__WHAT THIS TASK INVOLVES__.
Exactly the line with "subtotal: 267.29 -> 261.30" and the lines that follow it, through the closing line of the entries, should be restated, with nothing left out or added.

(Difference listings)
--- START ---
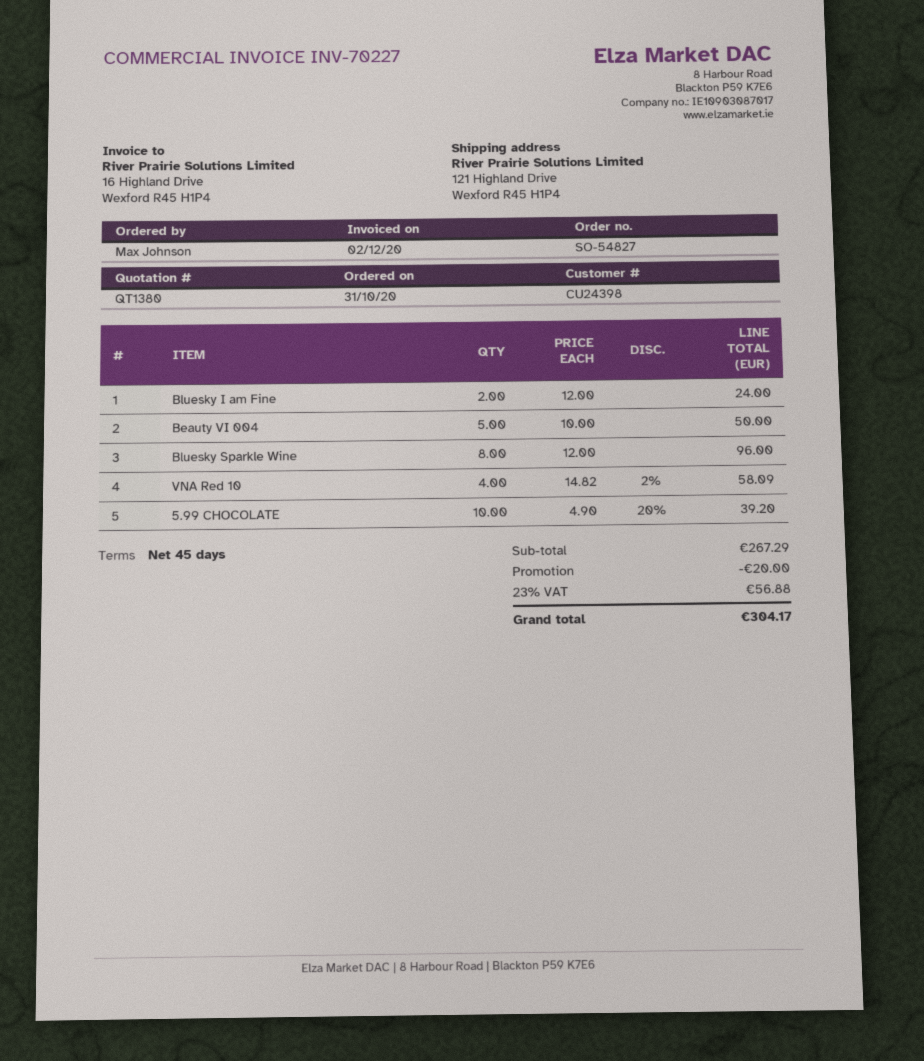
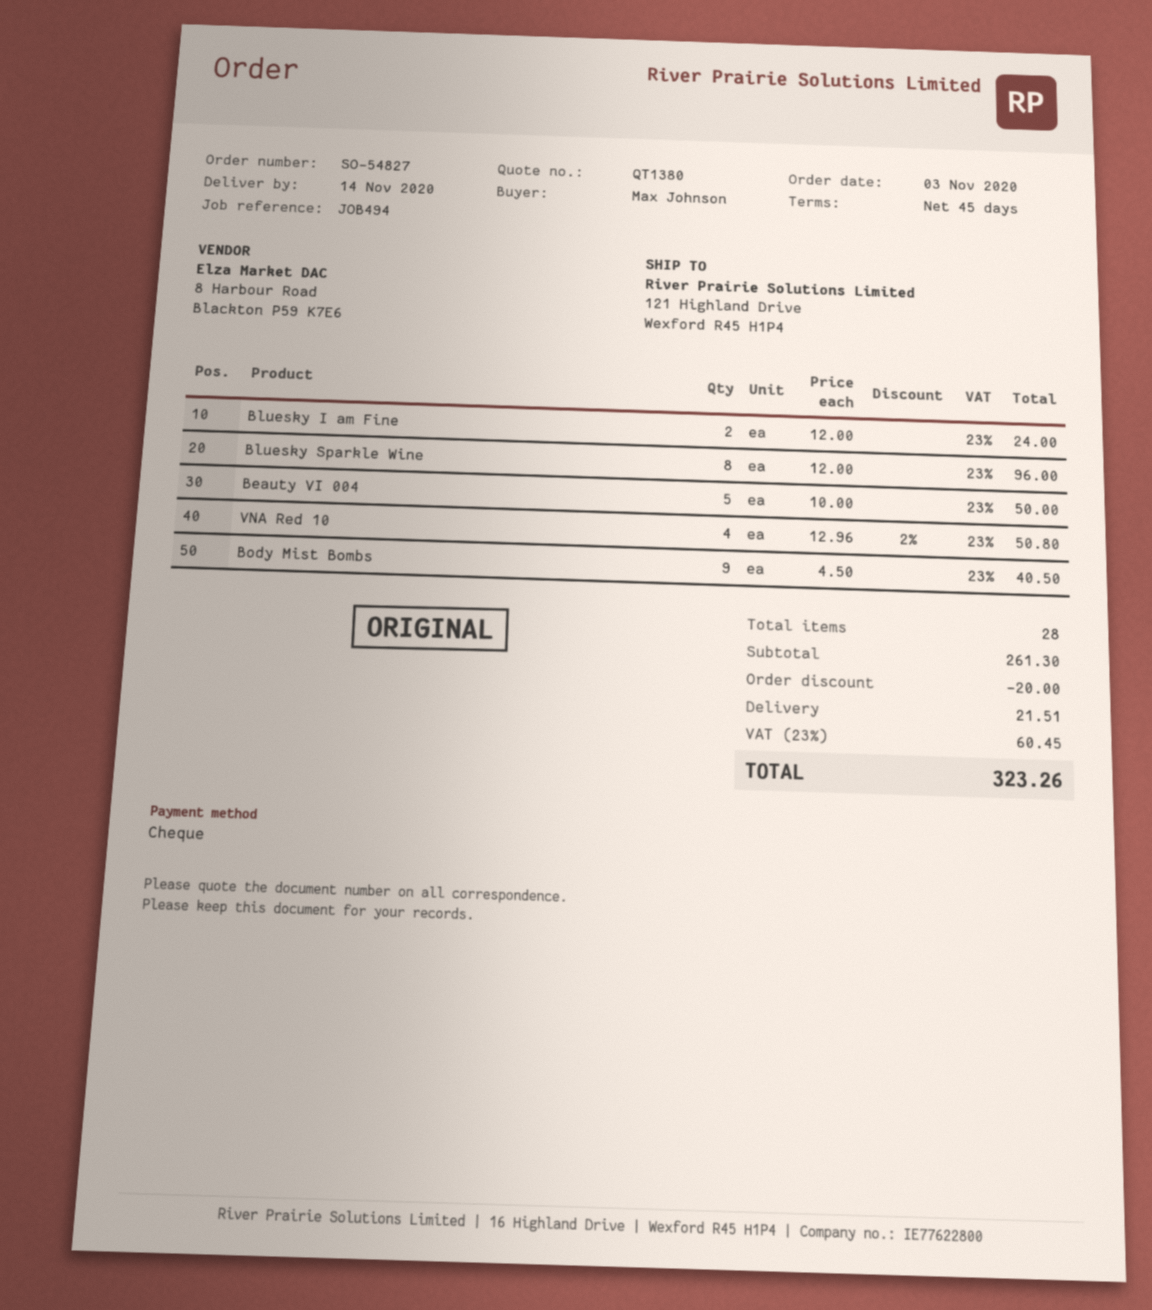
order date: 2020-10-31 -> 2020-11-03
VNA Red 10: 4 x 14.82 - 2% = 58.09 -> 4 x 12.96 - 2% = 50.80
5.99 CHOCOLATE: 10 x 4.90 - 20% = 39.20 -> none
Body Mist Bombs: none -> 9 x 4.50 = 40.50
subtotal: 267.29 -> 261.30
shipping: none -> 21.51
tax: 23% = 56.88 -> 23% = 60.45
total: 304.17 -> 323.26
--- END ---
__RESULT__.
subtotal: 267.29 -> 261.30
shipping: none -> 21.51
tax: 23% = 56.88 -> 23% = 60.45
total: 304.17 -> 323.26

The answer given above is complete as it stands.